As I struggle to find one partner, a girlfriend of mine has had six in the last four years. While I’d like to say I’m not picky, I am. I believe in true love and I won’t settle for anything less. My friend on the other hand, chooses to settle at every opportune moment that presents itself. Aside from a two-year relationship with a man who she loved very dearly, the rest have been a succession of unhealthy fillers that ended quicker than they started.
What continues to baffle me about said friend is that she’s an incredibly beautiful and self-assured human being, so why does she continue to seek security from a relationship, and how can she move so quickly from attraction to attachment?
According to an article by psychologist Alexander Katehakis on Psych Central, love addicts desire to have happy and healthy relationships, however they’re often plagued by a covert struggle with intimacy, meaning, “there is always a hidden agenda to get needs met that are based in feelings of insecurity.”
It’s odd, because from a bystander’s perspective she is secure.
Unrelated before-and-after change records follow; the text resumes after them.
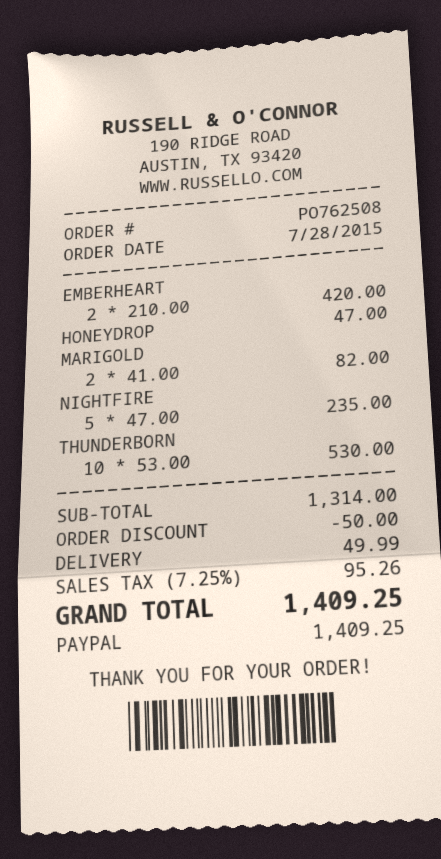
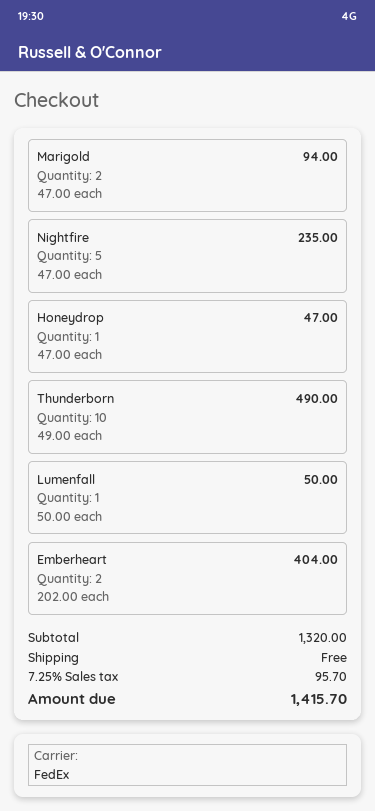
EMBERHEART: 2 x 210.00 = 420.00 -> 2 x 202.00 = 404.00
MARIGOLD: 2 x 41.00 = 82.00 -> 2 x 47.00 = 94.00
THUNDERBORN: 10 x 53.00 = 530.00 -> 10 x 49.00 = 490.00
Lumenfall: none -> 1 x 50.00 = 50.00
subtotal: 1314.00 -> 1320.00
discount: 50.00 -> none
shipping: 49.99 -> 0.00
tax: 7.25% = 95.26 -> 7.25% = 95.70
total: 1409.25 -> 1415.70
She has a strong sense of self and comes off as really ambitious in her life pursuits. But on the other hand, she tends to remain in emotionally destructive and controlling relationships because I can only assume they validate her worth as a person.
A case in point was her last boyfriend. He was so dominating and demanding that he went as far as to dictate what she wore when she left the house. Low cut singlets were banned, shorts above the knee were out of the question, as was anything remotely see through or sheer. Don’t even get me started on dresses.
Thankfully, the relationship only lasted 11 months. But in my opinion it was still 11 months too long. Of course, like any relationship addict, she was quick to continue on in her pursuit of love, so within two months of the couple breaking up she had committed herself to yet another partner.
Interestingly, this isn’t uncommon – we see it in the media all the time. While I adore Kaley Cuoco and am compassionate towards the fact she’s going through the heartache of a divorce, splitting from her partner, tennis player Ryan Sweeting after just 21 months, she hasn’t exactly had the best of luck in the dating department.
Just like my beloved friend, Cuoco has had a succession of failed relationships including a two-year affair with Big Bang Theory co-star Johnny Galecki which was promptly followed up with an engagement to addiction specialist Josh Resnik that fell apart 12 months later. And her marital union with Sweeting kicked off after just 12 weeks of dating – hardly enough time to warrant an “I do”.
So, what is it that separates the serial daters from the daters?
”Partners in an addictive relationship have extreme difficulty navigating normal relational difficulties as they arise, whereas partners in healthy relationships frequently navigate difficulties from the beginning,” wrote Katehaki.
“In a love-addicted relationship, honesty is lacking, and the underlying truth regarding the dynamics of the relationship are not safe to talk about openly. This is a relationship that lacks true intimacy.”
Katehaki also goes on to point out love addicts aren’t in touch with reality, rather, they live through intense fantasies, such as “this person can make me happy,” when the actual reality of the situation is that they don’t know the person well enough to determine that. Their relationships are also based on creating ‘highs’ when pairing, which consequently leads to fizzle, unlike a non-addictive relationship which grows with time.
While I’m absolutely not condemning a high boyfriend turnover, I’m curious to know how someone can fall in love so many times and endure so many breakups. It took me a long time to get over my ex, and the thought of being intimate with someone while I was still hurting wasn’t an idea I entertained lightly.
Perhaps, for some of us though, the prospect of being alone is a much more challenging one than being in a relationship, even one we’re not emotionally ready for. I mean, I get it – being alone frightens me, too. But the thought of being in a mediocre relationship frightens me even more.